***** Entries supplied

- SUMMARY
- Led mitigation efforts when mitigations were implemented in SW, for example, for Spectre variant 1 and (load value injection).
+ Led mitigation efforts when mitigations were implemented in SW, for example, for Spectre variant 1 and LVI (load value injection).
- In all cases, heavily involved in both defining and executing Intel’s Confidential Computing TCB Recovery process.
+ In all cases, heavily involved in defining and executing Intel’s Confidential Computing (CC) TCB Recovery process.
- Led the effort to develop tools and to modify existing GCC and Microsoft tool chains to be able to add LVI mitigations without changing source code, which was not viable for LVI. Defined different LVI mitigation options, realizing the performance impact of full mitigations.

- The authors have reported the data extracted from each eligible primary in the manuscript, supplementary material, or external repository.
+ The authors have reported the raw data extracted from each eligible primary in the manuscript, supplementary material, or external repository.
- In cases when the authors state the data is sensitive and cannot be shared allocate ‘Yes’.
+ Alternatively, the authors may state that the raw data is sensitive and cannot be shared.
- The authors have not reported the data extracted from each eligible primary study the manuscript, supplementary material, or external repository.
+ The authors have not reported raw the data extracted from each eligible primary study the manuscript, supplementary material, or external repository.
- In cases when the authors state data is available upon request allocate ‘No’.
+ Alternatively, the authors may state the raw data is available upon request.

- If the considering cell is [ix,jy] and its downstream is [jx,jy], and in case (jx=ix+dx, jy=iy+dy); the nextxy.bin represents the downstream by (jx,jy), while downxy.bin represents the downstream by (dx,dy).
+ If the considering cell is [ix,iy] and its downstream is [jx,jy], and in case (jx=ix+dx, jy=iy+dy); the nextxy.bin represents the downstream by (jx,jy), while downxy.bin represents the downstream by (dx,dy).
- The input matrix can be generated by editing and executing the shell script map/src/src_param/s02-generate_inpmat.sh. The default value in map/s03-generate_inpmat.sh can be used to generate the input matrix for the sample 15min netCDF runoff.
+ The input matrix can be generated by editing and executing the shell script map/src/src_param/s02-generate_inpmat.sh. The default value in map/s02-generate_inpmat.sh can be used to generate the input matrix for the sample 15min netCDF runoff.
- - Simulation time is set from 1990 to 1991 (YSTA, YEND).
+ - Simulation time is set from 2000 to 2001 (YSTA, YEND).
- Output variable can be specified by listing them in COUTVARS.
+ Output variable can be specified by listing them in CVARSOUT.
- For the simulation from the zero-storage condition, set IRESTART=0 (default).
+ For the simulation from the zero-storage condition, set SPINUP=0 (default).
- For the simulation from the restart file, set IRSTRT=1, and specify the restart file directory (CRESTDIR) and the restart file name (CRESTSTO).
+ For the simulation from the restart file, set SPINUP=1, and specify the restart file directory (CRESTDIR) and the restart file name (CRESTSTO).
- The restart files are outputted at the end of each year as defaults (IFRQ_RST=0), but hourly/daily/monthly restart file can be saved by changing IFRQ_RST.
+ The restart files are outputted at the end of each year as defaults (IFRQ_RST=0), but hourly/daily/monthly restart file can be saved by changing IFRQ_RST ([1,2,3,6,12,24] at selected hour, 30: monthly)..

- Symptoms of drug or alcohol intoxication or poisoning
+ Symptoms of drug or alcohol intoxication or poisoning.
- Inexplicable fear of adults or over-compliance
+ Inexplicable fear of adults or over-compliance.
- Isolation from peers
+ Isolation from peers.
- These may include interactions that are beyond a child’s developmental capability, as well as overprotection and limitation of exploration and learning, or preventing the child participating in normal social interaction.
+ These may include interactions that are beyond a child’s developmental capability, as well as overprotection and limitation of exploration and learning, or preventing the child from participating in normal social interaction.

**********

▶ _Task item_
In full and without alteration, transcribe the listing above.

▶ _Your response_
- SUMMARY
- Led mitigation efforts when mitigations were implemented in SW, for example, for Spectre variant 1 and (load value injection).
+ Led mitigation efforts when mitigations were implemented in SW, for example, for Spectre variant 1 and LVI (load value injection).
- In all cases, heavily involved in both defining and executing Intel’s Confidential Computing TCB Recovery process.
+ In all cases, heavily involved in defining and executing Intel’s Confidential Computing (CC) TCB Recovery process.
- Led the effort to develop tools and to modify existing GCC and Microsoft tool chains to be able to add LVI mitigations without changing source code, which was not viable for LVI. Defined different LVI mitigation options, realizing the performance impact of full mitigations.

- The authors have reported the data extracted from each eligible primary in the manuscript, supplementary material, or external repository.
+ The authors have reported the raw data extracted from each eligible primary in the manuscript, supplementary material, or external repository.
- In cases when the authors state the data is sensitive and cannot be shared allocate ‘Yes’.
+ Alternatively, the authors may state that the raw data is sensitive and cannot be shared.
- The authors have not reported the data extracted from each eligible primary study the manuscript, supplementary material, or external repository.
+ The authors have not reported raw the data extracted from each eligible primary study the manuscript, supplementary material, or external repository.
- In cases when the authors state data is available upon request allocate ‘No’.
+ Alternatively, the authors may state the raw data is available upon request.

- If the considering cell is [ix,jy] and its downstream is [jx,jy], and in case (jx=ix+dx, jy=iy+dy); the nextxy.bin represents the downstream by (jx,jy), while downxy.bin represents the downstream by (dx,dy).
+ If the considering cell is [ix,iy] and its downstream is [jx,jy], and in case (jx=ix+dx, jy=iy+dy); the nextxy.bin represents the downstream by (jx,jy), while downxy.bin represents the downstream by (dx,dy).
- The input matrix can be generated by editing and executing the shell script map/src/src_param/s02-generate_inpmat.sh. The default value in map/s03-generate_inpmat.sh can be used to generate the input matrix for the sample 15min netCDF runoff.
+ The input matrix can be generated by editing and executing the shell script map/src/src_param/s02-generate_inpmat.sh. The default value in map/s02-generate_inpmat.sh can be used to generate the input matrix for the sample 15min netCDF runoff.
- - Simulation time is set from 1990 to 1991 (YSTA, YEND).
+ - Simulation time is set from 2000 to 2001 (YSTA, YEND).
- Output variable can be specified by listing them in COUTVARS.
+ Output variable can be specified by listing them in CVARSOUT.
- For the simulation from the zero-storage condition, set IRESTART=0 (default).
+ For the simulation from the zero-storage condition, set SPINUP=0 (default).
- For the simulation from the restart file, set IRSTRT=1, and specify the restart file directory (CRESTDIR) and the restart file name (CRESTSTO).
+ For the simulation from the restart file, set SPINUP=1, and specify the restart file directory (CRESTDIR) and the restart file name (CRESTSTO).
- The restart files are outputted at the end of each year as defaults (IFRQ_RST=0), but hourly/daily/monthly restart file can be saved by changing IFRQ_RST.
+ The restart files are outputted at the end of each year as defaults (IFRQ_RST=0), but hourly/daily/monthly restart file can be saved by changing IFRQ_RST ([1,2,3,6,12,24] at selected hour, 30: monthly)..

- Symptoms of drug or alcohol intoxication or poisoning
+ Symptoms of drug or alcohol intoxication or poisoning.
- Inexplicable fear of adults or over-compliance
+ Inexplicable fear of adults or over-compliance.
- Isolation from peers
+ Isolation from peers.
- These may include interactions that are beyond a child’s developmental capability, as well as overprotection and limitation of exploration and learning, or preventing the child participating in normal social interaction.
+ These may include interactions that are beyond a child’s developmental capability, as well as overprotection and limitation of exploration and learning, or preventing the child from participating in normal social interaction.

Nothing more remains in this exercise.